Washington State Orthopaedic Association Presentation

Recently, the American College of Foot and Ankle Surgeons (ACFAS), the American Board of Foot and Ankle Surgery (ABFAS), the American Podiatric Medical Association (APMA) and the Washington State Podiatric Medical Association (WSPMA) became aware of a damaging video of an orthopaedic surgeon delivering a presentation on podiatric medical education and training. The presentation was delivered during a virtual educational meeting of the Washington State Orthopaedic Association (WSOA).
 
 ABFAS, ACFAS, APMA and WSPMA acted swiftly and decisively to address this grossly inaccurate and misleading attack on podiatric medicine and surgery. Our organizations immediately requested the video be removed from circulation and we are pleased the WSOA quickly complied with our request.
 
The four organizations also sent a letter to the President of WSOA detailing the many false and misleading statements in the video and providing accurate information about the education and training of our mutual members. We further requested the presenter be apprised that her lack of honesty and integrity in delivering this misleading presentation were in violation of the American Board of Orthopaedic Surgery’s Guidelines on Professional Behavior.
 
 ABFAS, ACFAS, APMA and WSPMA will engage in ongoing dialogue with the WSOA and national orthopaedic associations to ensure their members and leaders are well-informed about podiatric medical education and to protect our mutual members from harm. Our organizations will report on any further developments in this situation.
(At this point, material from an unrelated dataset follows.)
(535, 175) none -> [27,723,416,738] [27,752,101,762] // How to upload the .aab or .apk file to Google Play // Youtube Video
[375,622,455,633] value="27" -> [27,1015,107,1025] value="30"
 A copy of the letter is below.


Washington State Orthopaedic Association Response Letter


May 31, 2022 



Edward Arrington, MD
President Washington State Orthopaedic Association
2001 6th Ave, Ste 2700
Seattle, WA 98121

Dear Dr. Arrington: 

We are writing this letter in response to the presentation “Fractures of the Foot and Ankle: Is There a Role for Podiatry” given on April 27, 2022, at the Regional Education Outreach Program. We appreciate Washington State Orthopaedic Association’s (WSOA) collegiality and professionalism in removing this problematic presentation from circulation. There were many inaccuracies in the presentation regarding the education, training, board certification, and licensing of podiatric physicians and surgeons, and we welcome the opportunity to update the Washington State Orthopaedic Association on the latest and most accurate information. 
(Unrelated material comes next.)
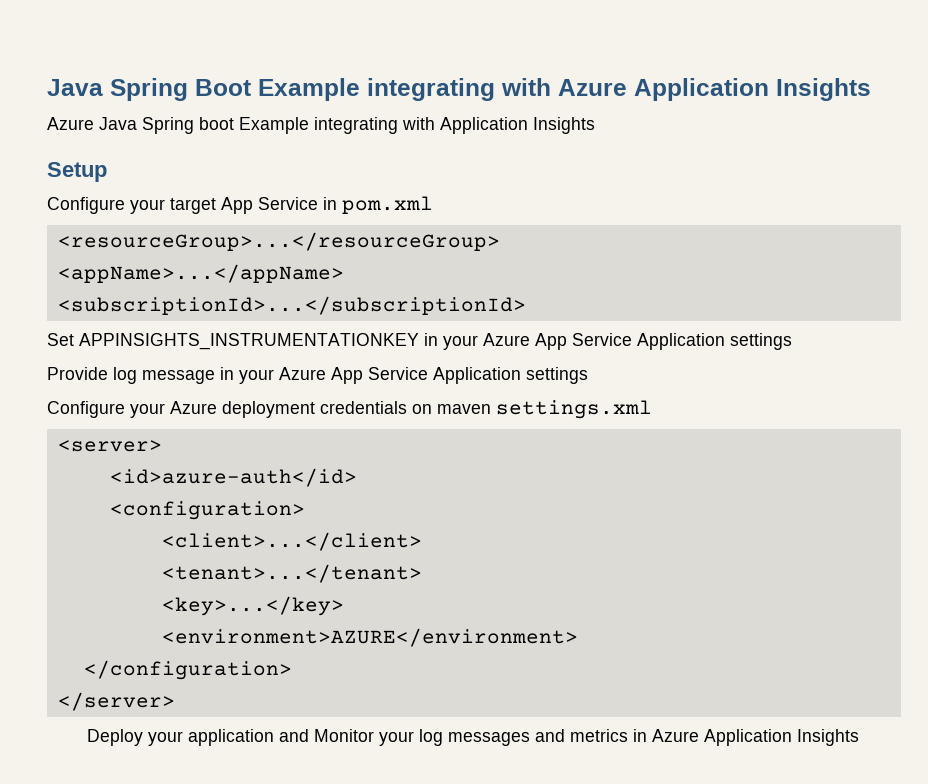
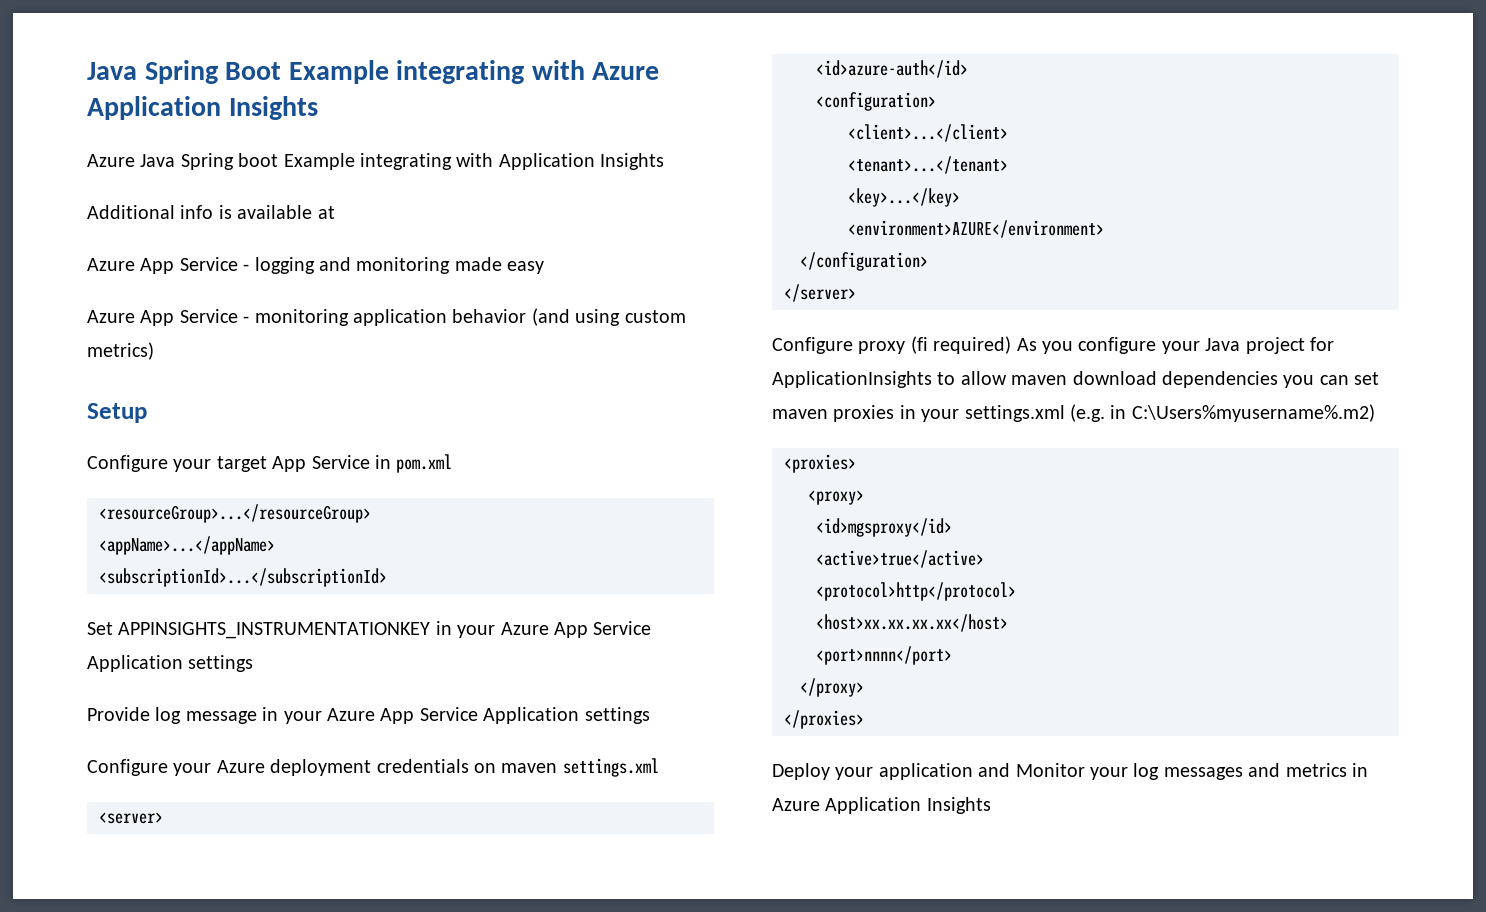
(595, 125) none -> [87,205,335,219] [87,257,545,274] [87,308,686,326] [87,342,154,360] // Additional info is available at // Azure App Service - logging and monitoring made easy // Azure App Service - monitoring application behavior (and using custom metrics)
(175, 701) none -> [772,336,1334,354] [772,371,1380,388] [772,404,1375,422] [784,454,856,473] [808,490,864,505] [816,518,952,537] [816,550,984,568] [816,582,1016,601] [816,614,1008,632] [816,646,952,665] [800,678,864,697] [784,710,864,729] // Configure proxy (fi required) As you configure your Java project for ApplicationInsights to allow maven download dependencies you can set maven proxies in your settings.xml (e.g. in C:\Users%myusername%.m2) // <proxies> // <proxy> // <id>mgsproxy</id> // <active>true</active> // <protocol>http</protocol> // <host>xx.xx.xx.xx</host> // <port>nnnn</port> // </proxy> // </proxies>

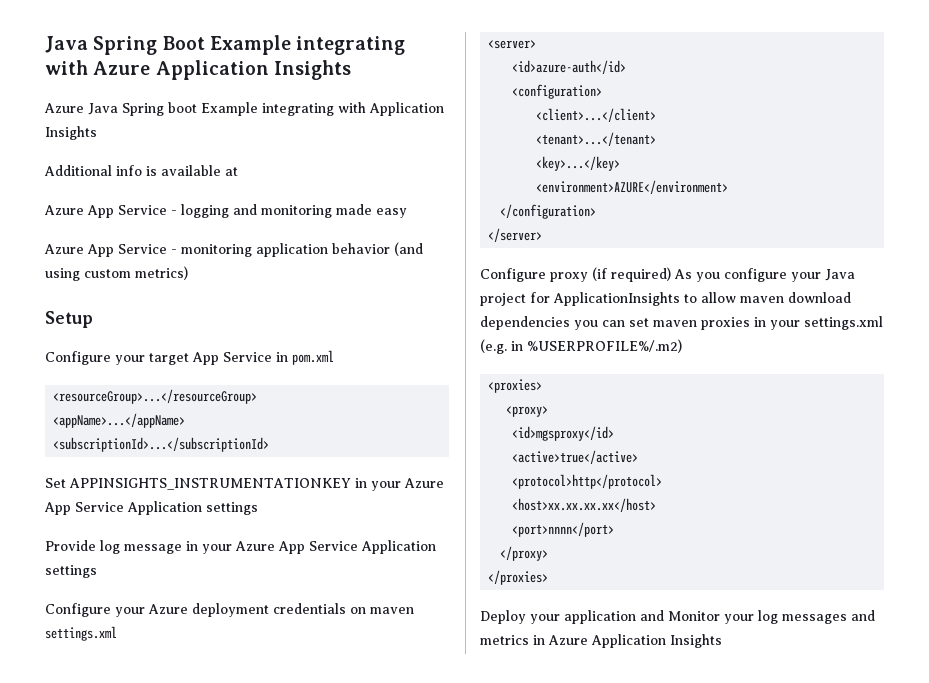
[910,336,928,354] (fi -> [592,267,607,281] (if
[1131,404,1375,422] C:\Users%myusername%.m2) -> [527,339,682,353] %USERPROFILE%/.m2)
The American Association of Colleges of Podiatric Medicine (AACPM) processes applications to the nine colleges of podiatric medicine. While in rare cases, it is possible for a student to start podiatric medical school without completing an undergraduate degree, 97 percent of matriculating students have finished their undergraduate degree, and many have advanced degrees. This situation also occasionally occurs at some allopathic medical schools. Applicants to podiatric medical school must also take the MCAT entrance exam. 

The Council on Podiatric Medical Education (CPME) accredits the colleges. Like the Liaison Committee on Medical Education (LCME), CPME is accredited by the US Department of Education and, in fact, just received a five-year renewal of its accreditation (see attached). The CPME standards for accreditation of colleges of podiatric medicine are comparable to those of the LCME. The educational curriculum in podiatric medical school is also very similar to allopathic and osteopathic medical schools, except that there is a concentration on the lower extremity. Several of the podiatric medical schools are associated with osteopathic medical schools, and in some instances the podiatric and osteopathic medical students sit side by side in the classroom during the first two years. 

Podiatric medical students take national boards comparable to the USMLE and COMLEX exams for licensing. The national boards are developed and administered by the National Board of Podiatric Medical Examiners (NBPME). NBPME administers the American Podiatric Medical Licensing Exam (APMLE) which has a schedule very similar to USMLE and COMLEX, with Part One boards at the end of the second year, Part Two boards during the fourth year, and a Part Two clinical skills exam. NBPME and COMLEX have jointly administered the clinical skills examination, however, it has been suspended due to the pandemic. The Part Three boards are taken after college graduation during the residency training period.

Podiatric Residency training started in 1969. It continued to evolve and in 2004 became either two year or three-year podiatric medicine and surgery programs. Today, podiatric post-graduate training involves a minimum three-year, mandatory hospital-based medicine and surgery training program. This standardized residency training structure has been in place since 2013 and is the only residency available to podiatric graduates. CPME, using training standards and requirements comparable to ACGME, must approve all residency programs. These include surgical case volume and diversity requirements. There are also many optional specialized fellowship opportunities available upon completion of residency training.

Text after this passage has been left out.